▶ _What you have to do_
Return the following data exactly, with all pictures left out.

***** Material to process

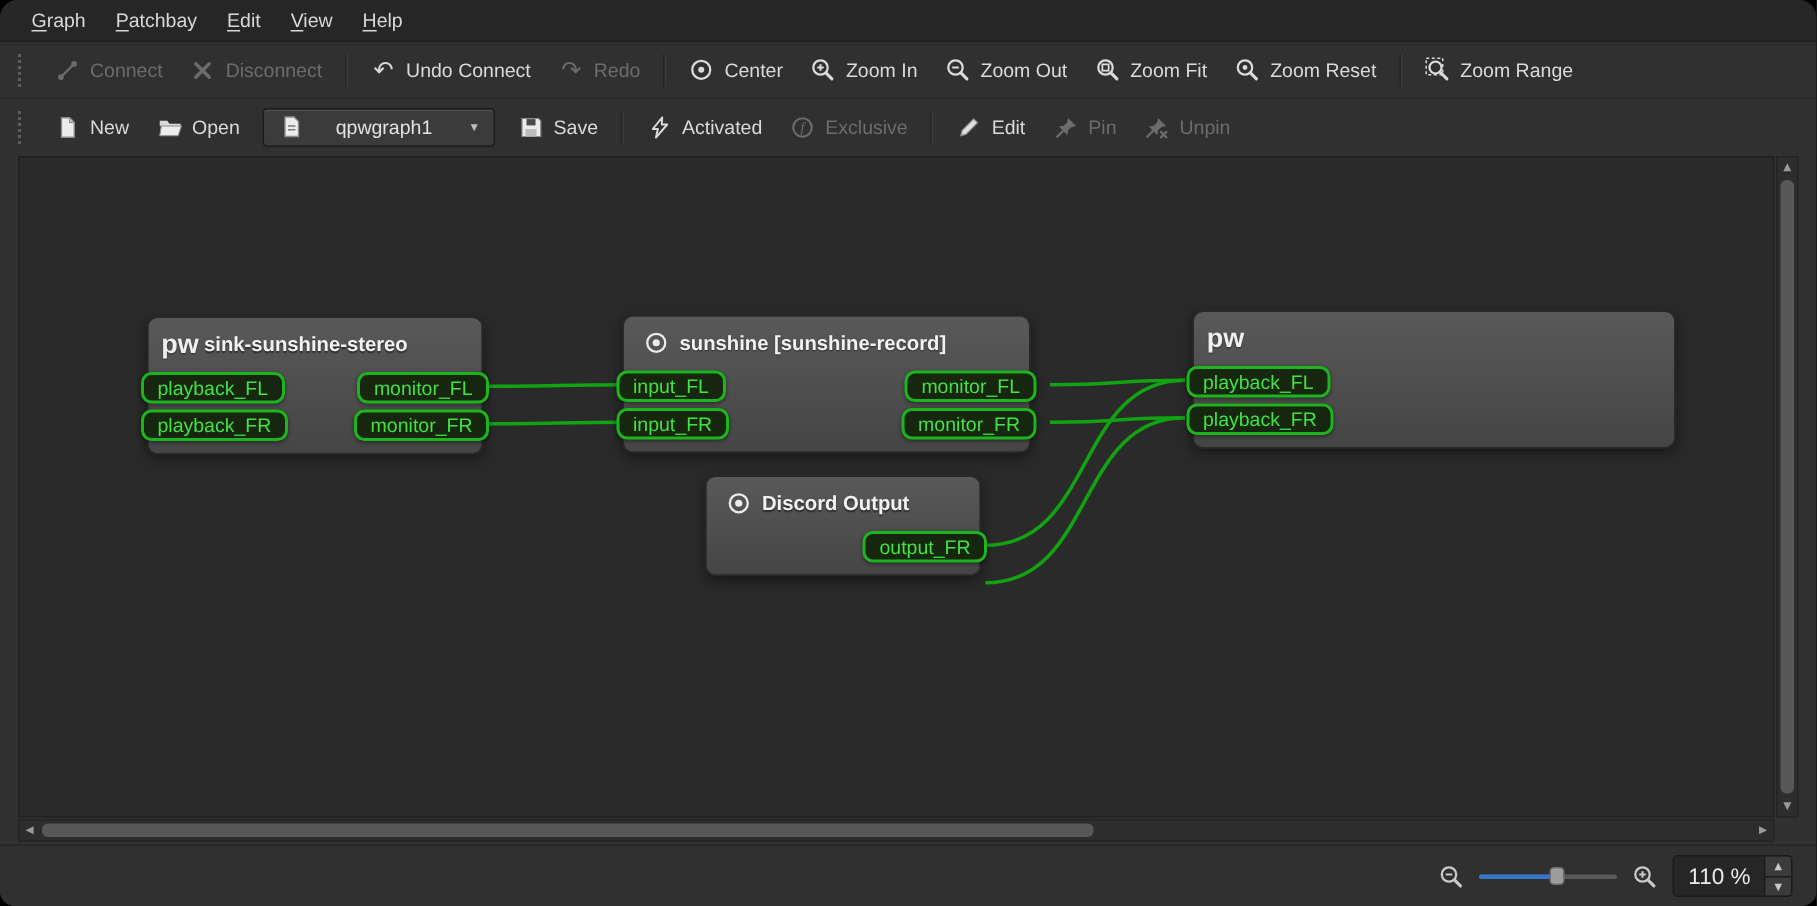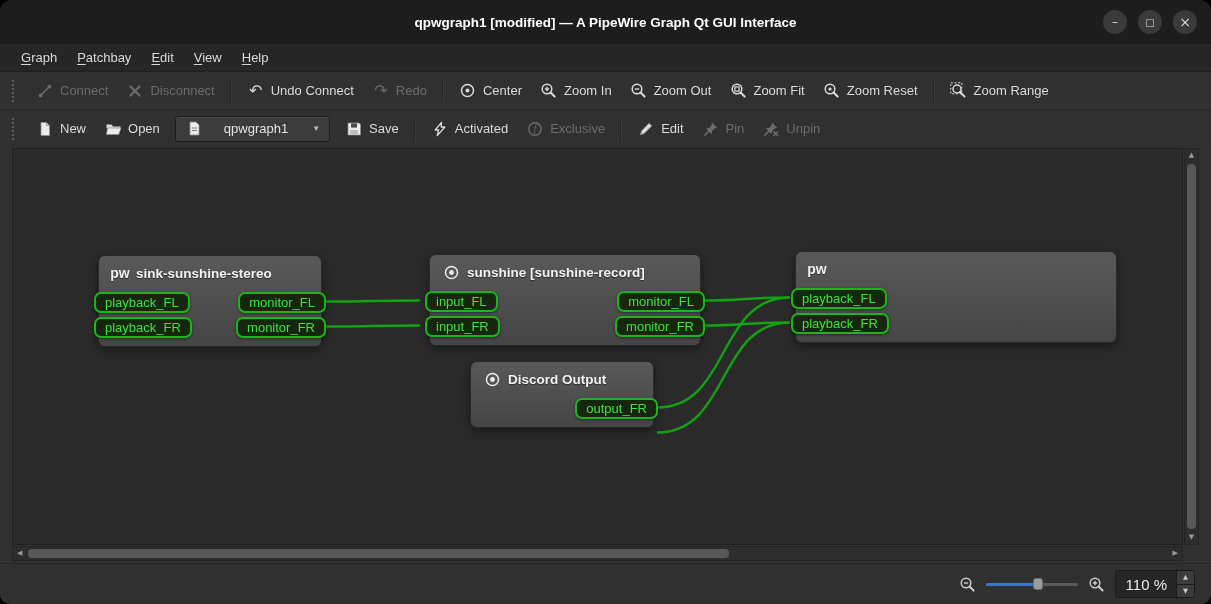--- a/index.html
+++ b/index.html
@@ -33,21 +33,21 @@
   .combo{display:flex;align-items:center;gap:21px;background:#3b3b3b;border:1px solid #1c1c1c;border-radius:3px;padding:3px 9px;margin:0 5px;color:#e2e2e2;font-size:13px;box-shadow:inset 0 1px 0 #4b4b4b;}
   .combo .chev{font-size:8px;color:#bdbdbd;margin-left:3px;}
 
   
   .canvas-area{flex:1;margin:1px 12px 2px;position:relative;}
   .graph-view{position:absolute;left:0;top:0;right:16px;bottom:16px;background:#2a2a2a;border:1px solid #202020;overflow:hidden;}
   #wires{position:absolute;left:0;top:0;width:100%;height:100%;pointer-events:none;}
   .graph-node{position:absolute;background:linear-gradient(#595959,#454545);border:1px solid #292929;border-radius:7px;box-shadow:0 3px 9px rgba(0,0,0,0.45);}
   .node-header{height:34px;display:flex;align-items:center;gap:7px;padding:0 12px;color:#f3f3f3;font-weight:bold;font-size:13.5px;white-space:nowrap;text-shadow:0 1px 1px rgba(0,0,0,0.5);}
   .node-icon{display:flex;align-items:center;justify-content:center;width:18px;height:18px;flex:none;}
-  .pw-glyph{font-weight:bold;font-size:14px;color:#f0f0f0;}
+  .pw-glyph{font-weight:bold;font-size:18px;color:#f0f0f0;}
   .node-ports{padding-bottom:6px;}
   .port-row{height:25px;display:flex;align-items:center;justify-content:space-between;}
   .port{height:21px;box-sizing:border-box;display:flex;align-items:center;padding:0 9px;border:2px solid #1db51d;border-radius:7px;background:#16260f;color:#41e341;font-size:13px;white-space:nowrap;box-shadow:0 1px 3px rgba(0,0,0,0.45);}
   .port.in{margin-left:-5px;}
   .port.out{margin-right:-5px;}
   .port-spacer{width:1px;height:1px;}
 
   
   .vscroll{position:absolute;top:0;right:0;bottom:16px;width:15px;background:#2d2d2d;border:1px solid #242424;box-sizing:border-box;}
   .vthumb{position:absolute;left:2px;right:2px;top:15px;bottom:15px;background:#585858;border-radius:4px;}
@@ -70,34 +70,20 @@
   .spin-value{display:flex;align-items:center;padding:0 9px;color:#eaeaea;font-size:15px;min-width:42px;justify-content:flex-end;}
   .spin-btns{display:flex;flex-direction:column;width:17px;border-left:1px solid #1b1b1b;}
   .spin-btn{flex:1;display:flex;align-items:center;justify-content:center;background:#3b3b3b;color:#c8c8c8;font-size:6.5px;border:none;padding:0;cursor:pointer;font-family:"DejaVu Sans",sans-serif;}
   .spin-btn + .spin-btn{border-top:1px solid #1b1b1b;}
 </style>
 </head>
 <body>
 
 <div class="window">
 
-  <div class="titlebar">
-    <div class="title">qpwgraph1 [modified] — A PipeWire Graph Qt GUI Interface</div>
-    <div class="win-controls">
-      <button class="winbtn min">
-          <span>–</span>
-        </button>
-      <button class="winbtn max">
-          <span>□</span>
-        </button>
-      <button class="winbtn close">
-          <span>×</span>
-        </button>
-    </div>
-  </div>
 
   <nav class="menubar" id="menubar">
       <div class="menu-item"><u>G</u>raph</div>
       <div class="menu-item"><u>P</u>atchbay</div>
       <div class="menu-item"><u>E</u>dit</div>
       <div class="menu-item"><u>V</u>iew</div>
       <div class="menu-item"><u>H</u>elp</div>
     </nav>
 
   <div class="toolbar" id="toolbar-main">
@@ -309,21 +295,21 @@
             <div class="port-row">
               <span class="port in">playback_FL</span>
               <span class="port out">monitor_FL</span>
             </div>
             <div class="port-row">
               <span class="port in">playback_FR</span>
               <span class="port out">monitor_FR</span>
             </div>
           </div>
         </div>
-        <div class="graph-node" style="left: 416px; top: 105px; width: 270px;">
+        <div class="graph-node" style="left: 402px; top: 105px; width: 270px;">
           <div class="node-header">
             <span class="node-icon">
               <svg width="17" height="17" viewBox="0 0 17 17">
                 <circle cx="8.5" cy="8.5" r="6" fill="none" stroke="#ececec" stroke-width="1.5"></circle>
                 <circle cx="8.5" cy="8.5" r="2.4" fill="#ececec"></circle>
               </svg>
             </span>
             <span>sunshine [sunshine-record]</span>
           </div>
           <div class="node-ports">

**********

▶ _Solution_
--- a/index.html
+++ b/index.html
@@ -33,21 +33,21 @@
   .combo{display:flex;align-items:center;gap:21px;background:#3b3b3b;border:1px solid #1c1c1c;border-radius:3px;padding:3px 9px;margin:0 5px;color:#e2e2e2;font-size:13px;box-shadow:inset 0 1px 0 #4b4b4b;}
   .combo .chev{font-size:8px;color:#bdbdbd;margin-left:3px;}
 
   
   .canvas-area{flex:1;margin:1px 12px 2px;position:relative;}
   .graph-view{position:absolute;left:0;top:0;right:16px;bottom:16px;background:#2a2a2a;border:1px solid #202020;overflow:hidden;}
   #wires{position:absolute;left:0;top:0;width:100%;height:100%;pointer-events:none;}
   .graph-node{position:absolute;background:linear-gradient(#595959,#454545);border:1px solid #292929;border-radius:7px;box-shadow:0 3px 9px rgba(0,0,0,0.45);}
   .node-header{height:34px;display:flex;align-items:center;gap:7px;padding:0 12px;color:#f3f3f3;font-weight:bold;font-size:13.5px;white-space:nowrap;text-shadow:0 1px 1px rgba(0,0,0,0.5);}
   .node-icon{display:flex;align-items:center;justify-content:center;width:18px;height:18px;flex:none;}
-  .pw-glyph{font-weight:bold;font-size:14px;color:#f0f0f0;}
+  .pw-glyph{font-weight:bold;font-size:18px;color:#f0f0f0;}
   .node-ports{padding-bottom:6px;}
   .port-row{height:25px;display:flex;align-items:center;justify-content:space-between;}
   .port{height:21px;box-sizing:border-box;display:flex;align-items:center;padding:0 9px;border:2px solid #1db51d;border-radius:7px;background:#16260f;color:#41e341;font-size:13px;white-space:nowrap;box-shadow:0 1px 3px rgba(0,0,0,0.45);}
   .port.in{margin-left:-5px;}
   .port.out{margin-right:-5px;}
   .port-spacer{width:1px;height:1px;}
 
   
   .vscroll{position:absolute;top:0;right:0;bottom:16px;width:15px;background:#2d2d2d;border:1px solid #242424;box-sizing:border-box;}
   .vthumb{position:absolute;left:2px;right:2px;top:15px;bottom:15px;background:#585858;border-radius:4px;}
@@ -70,34 +70,20 @@
   .spin-value{display:flex;align-items:center;padding:0 9px;color:#eaeaea;font-size:15px;min-width:42px;justify-content:flex-end;}
   .spin-btns{display:flex;flex-direction:column;width:17px;border-left:1px solid #1b1b1b;}
   .spin-btn{flex:1;display:flex;align-items:center;justify-content:center;background:#3b3b3b;color:#c8c8c8;font-size:6.5px;border:none;padding:0;cursor:pointer;font-family:"DejaVu Sans",sans-serif;}
   .spin-btn + .spin-btn{border-top:1px solid #1b1b1b;}
 </style>
 </head>
 <body>
 
 <div class="window">
 
-  <div class="titlebar">
-    <div class="title">qpwgraph1 [modified] — A PipeWire Graph Qt GUI Interface</div>
-    <div class="win-controls">
-      <button class="winbtn min">
-          <span>–</span>
-        </button>
-      <button class="winbtn max">
-          <span>□</span>
-        </button>
-      <button class="winbtn close">
-          <span>×</span>
-        </button>
-    </div>
-  </div>
 
   <nav class="menubar" id="menubar">
       <div class="menu-item"><u>G</u>raph</div>
       <div class="menu-item"><u>P</u>atchbay</div>
       <div class="menu-item"><u>E</u>dit</div>
       <div class="menu-item"><u>V</u>iew</div>
       <div class="menu-item"><u>H</u>elp</div>
     </nav>
 
   <div class="toolbar" id="toolbar-main">
@@ -309,21 +295,21 @@
             <div class="port-row">
               <span class="port in">playback_FL</span>
               <span class="port out">monitor_FL</span>
             </div>
             <div class="port-row">
               <span class="port in">playback_FR</span>
               <span class="port out">monitor_FR</span>
             </div>
           </div>
         </div>
-        <div class="graph-node" style="left: 416px; top: 105px; width: 270px;">
+        <div class="graph-node" style="left: 402px; top: 105px; width: 270px;">
           <div class="node-header">
             <span class="node-icon">
               <svg width="17" height="17" viewBox="0 0 17 17">
                 <circle cx="8.5" cy="8.5" r="6" fill="none" stroke="#ececec" stroke-width="1.5"></circle>
                 <circle cx="8.5" cy="8.5" r="2.4" fill="#ececec"></circle>
               </svg>
             </span>
             <span>sunshine [sunshine-record]</span>
           </div>
           <div class="node-ports">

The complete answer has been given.